Set down every entry exactly as given. Pictures are to be left out.
** Records for this task follows **
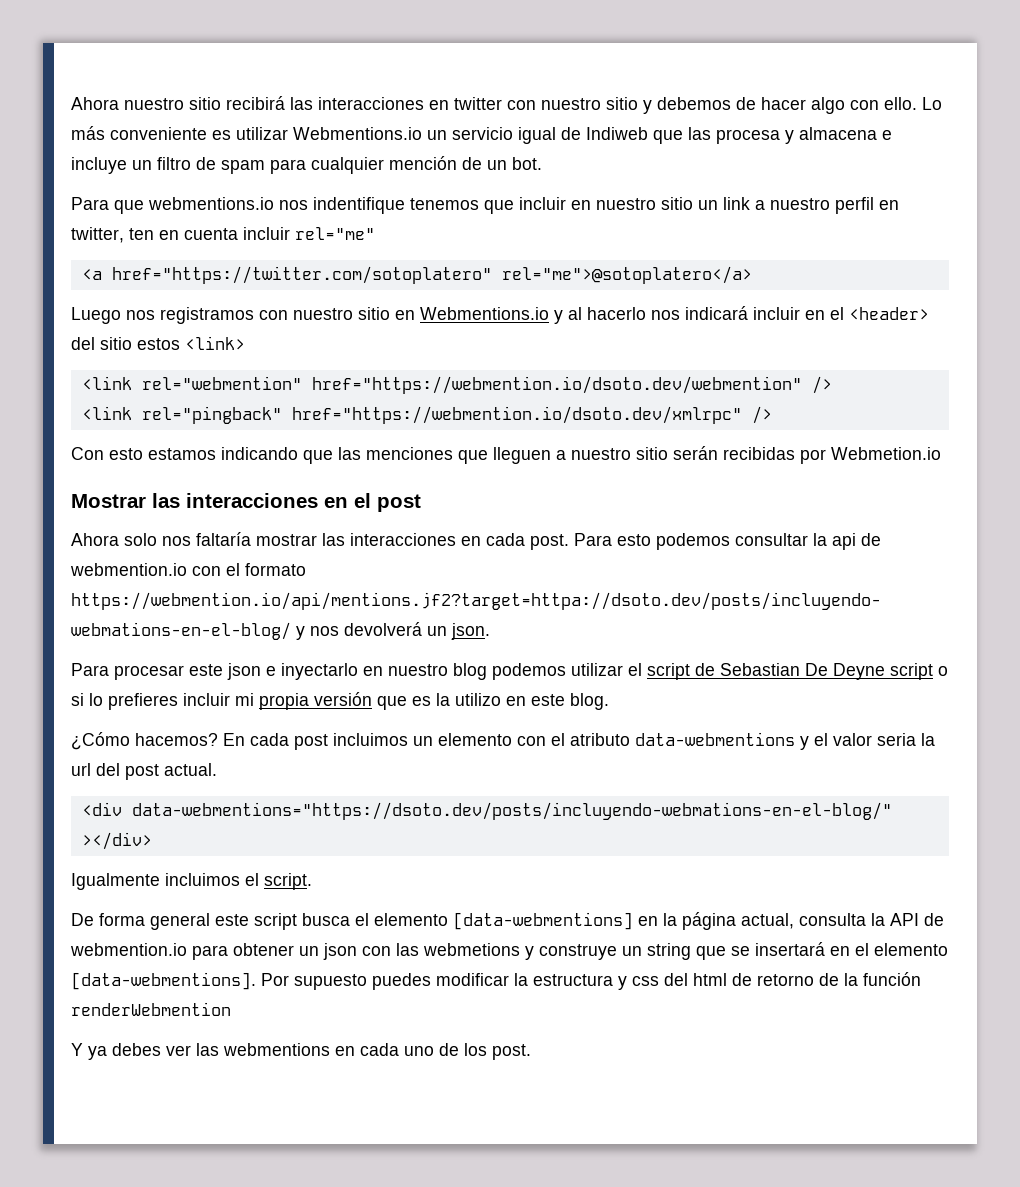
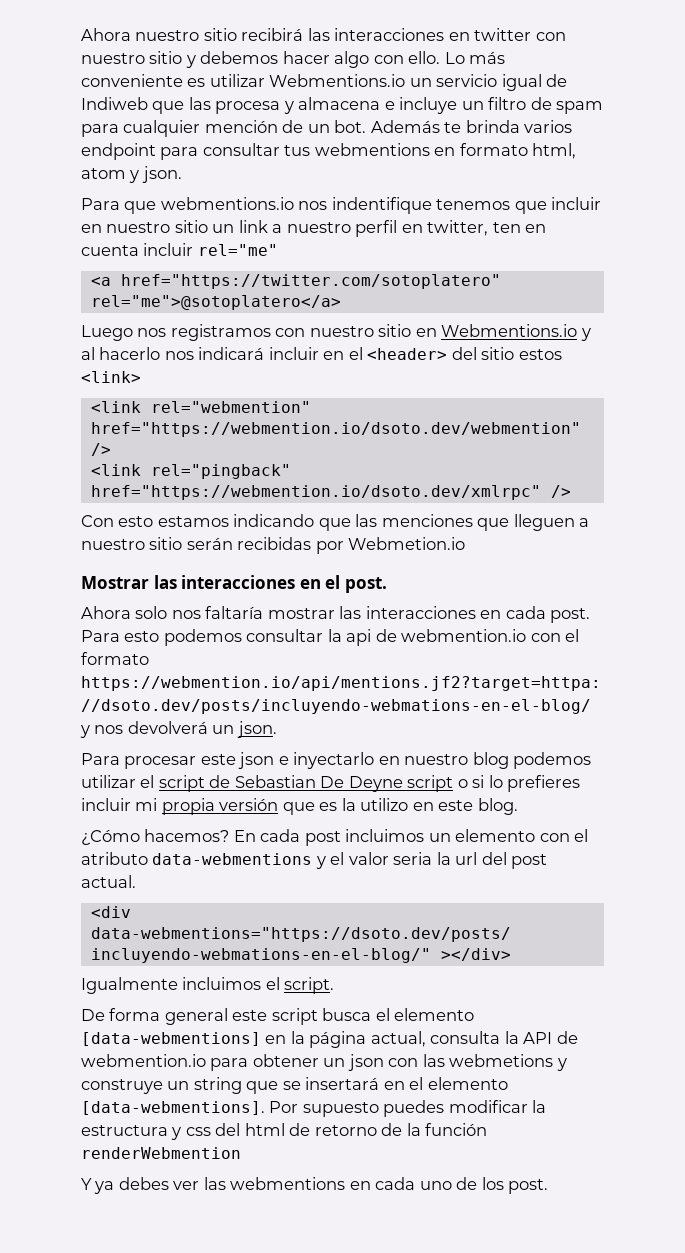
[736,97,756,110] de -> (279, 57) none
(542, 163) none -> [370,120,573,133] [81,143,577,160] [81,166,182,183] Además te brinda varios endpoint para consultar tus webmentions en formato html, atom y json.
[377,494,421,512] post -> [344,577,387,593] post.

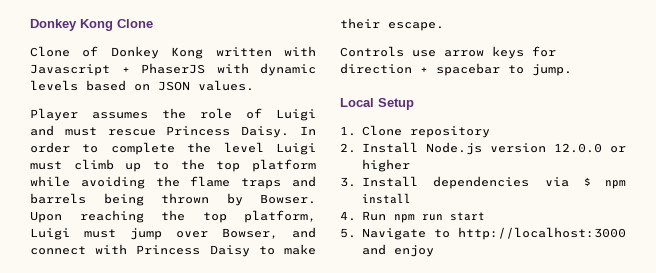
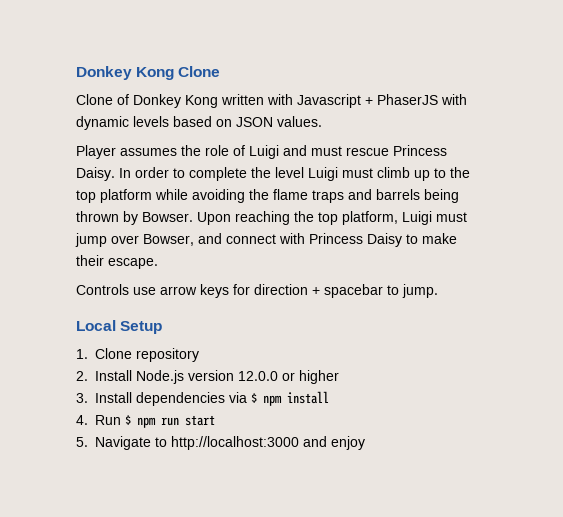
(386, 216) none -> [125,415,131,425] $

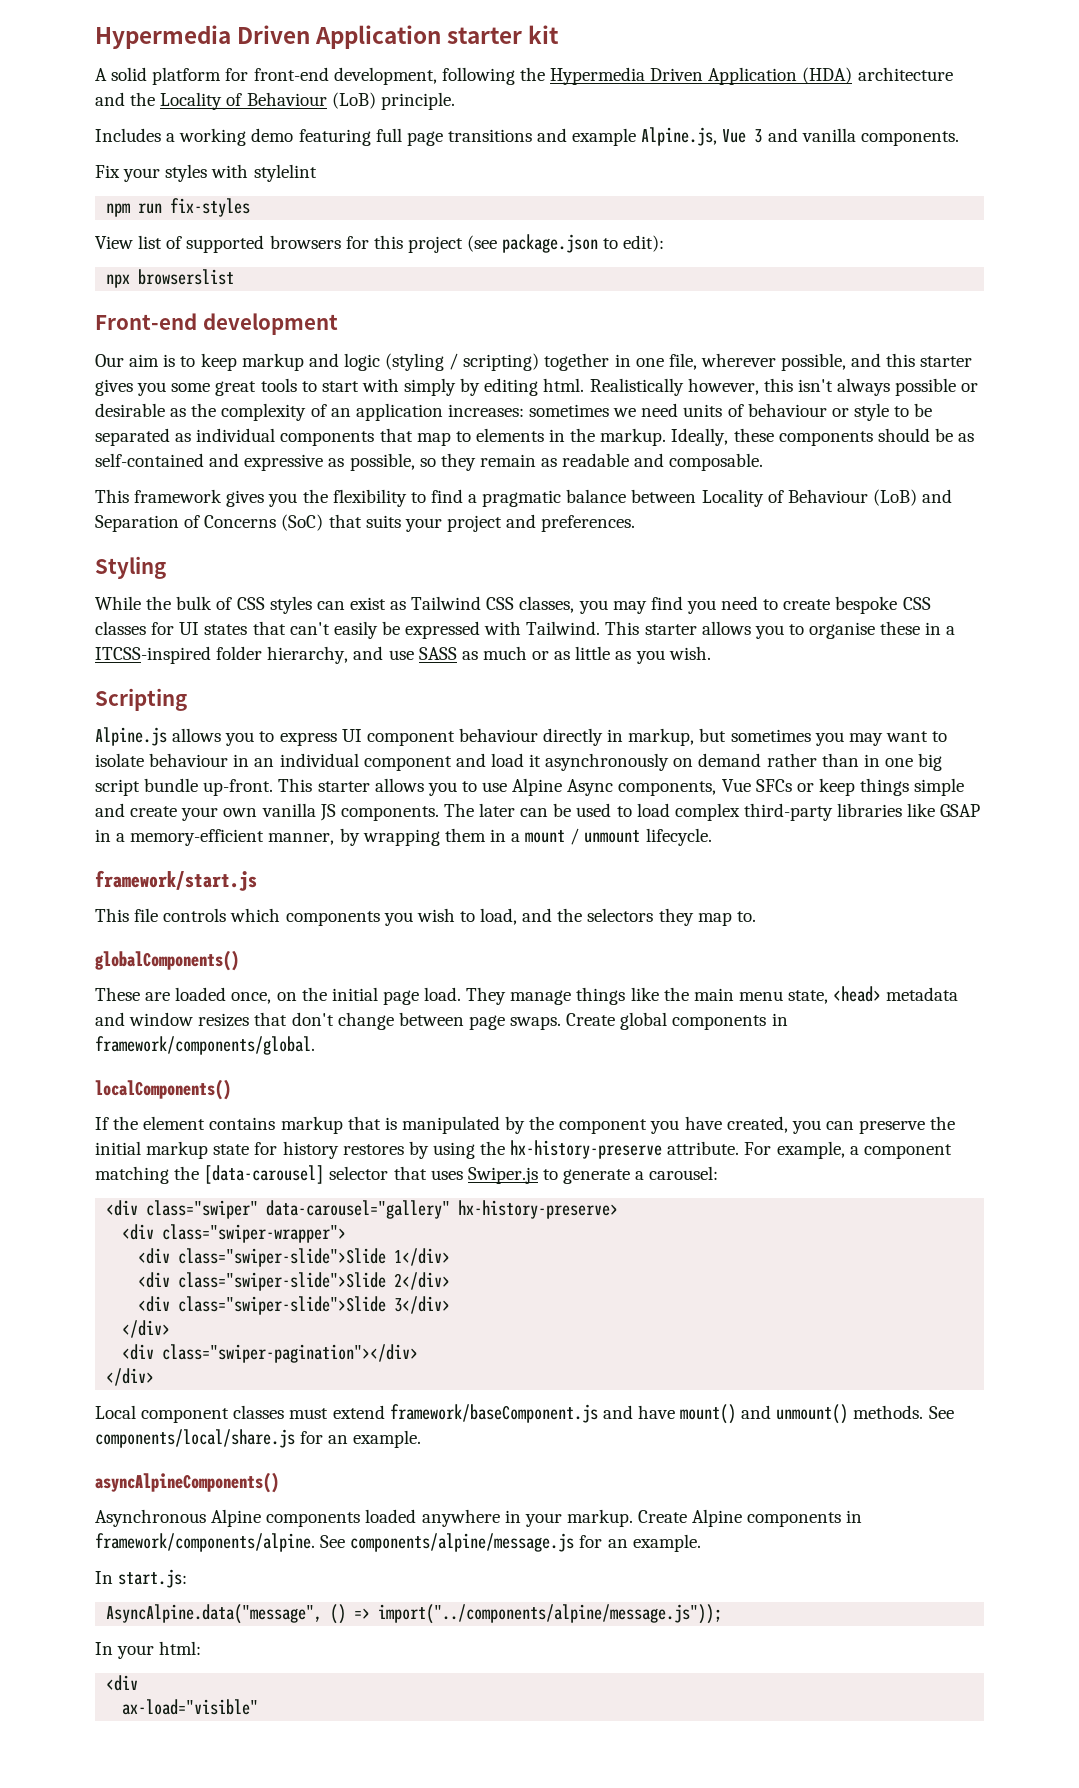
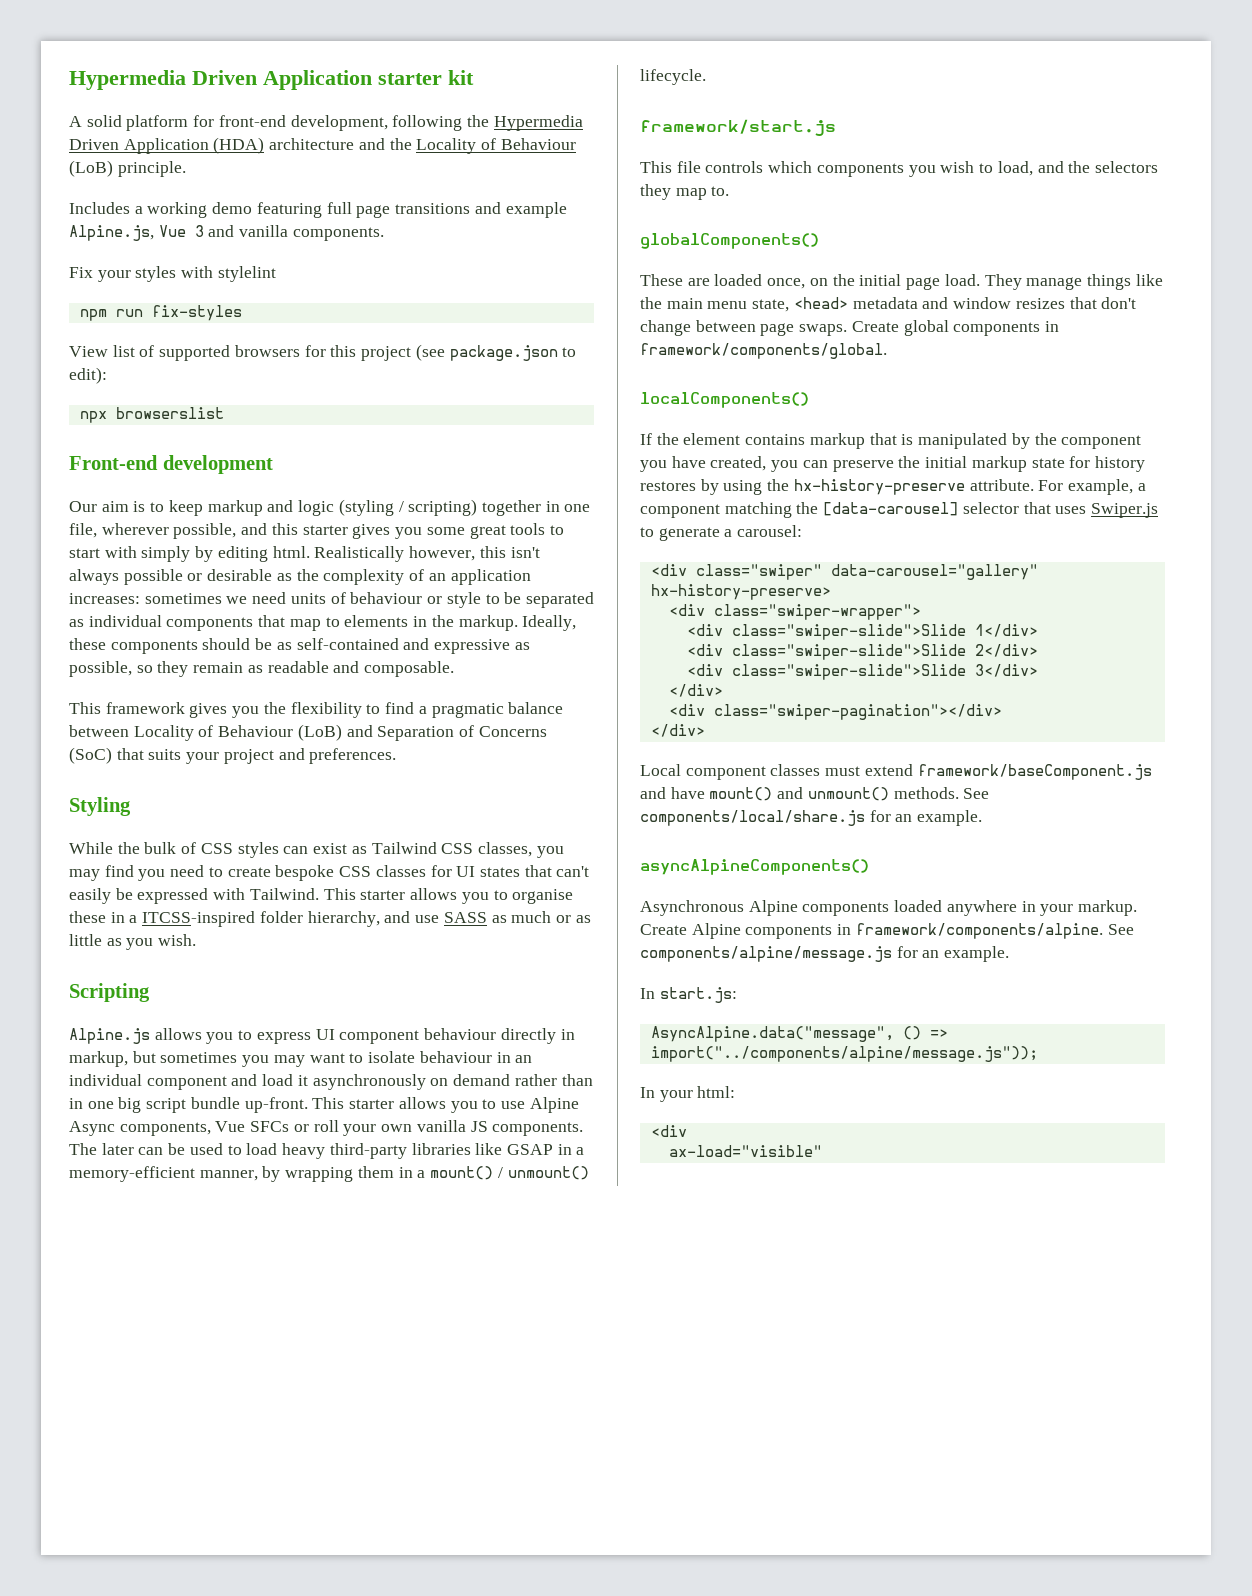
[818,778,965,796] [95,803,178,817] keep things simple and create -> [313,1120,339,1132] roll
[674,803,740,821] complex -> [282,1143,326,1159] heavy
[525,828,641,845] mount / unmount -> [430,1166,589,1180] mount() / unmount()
** End of Records for this task **
Answer box -
[736,97,756,110] de -> (279, 57) none
(542, 163) none -> [370,120,573,133] [81,143,577,160] [81,166,182,183] Además te brinda varios endpoint para consultar tus webmentions en formato html, atom y json.
[377,494,421,512] post -> [344,577,387,593] post.

(386, 216) none -> [125,415,131,425] $

[818,778,965,796] [95,803,178,817] keep things simple and create -> [313,1120,339,1132] roll
[674,803,740,821] complex -> [282,1143,326,1159] heavy
[525,828,641,845] mount / unmount -> [430,1166,589,1180] mount() / unmount()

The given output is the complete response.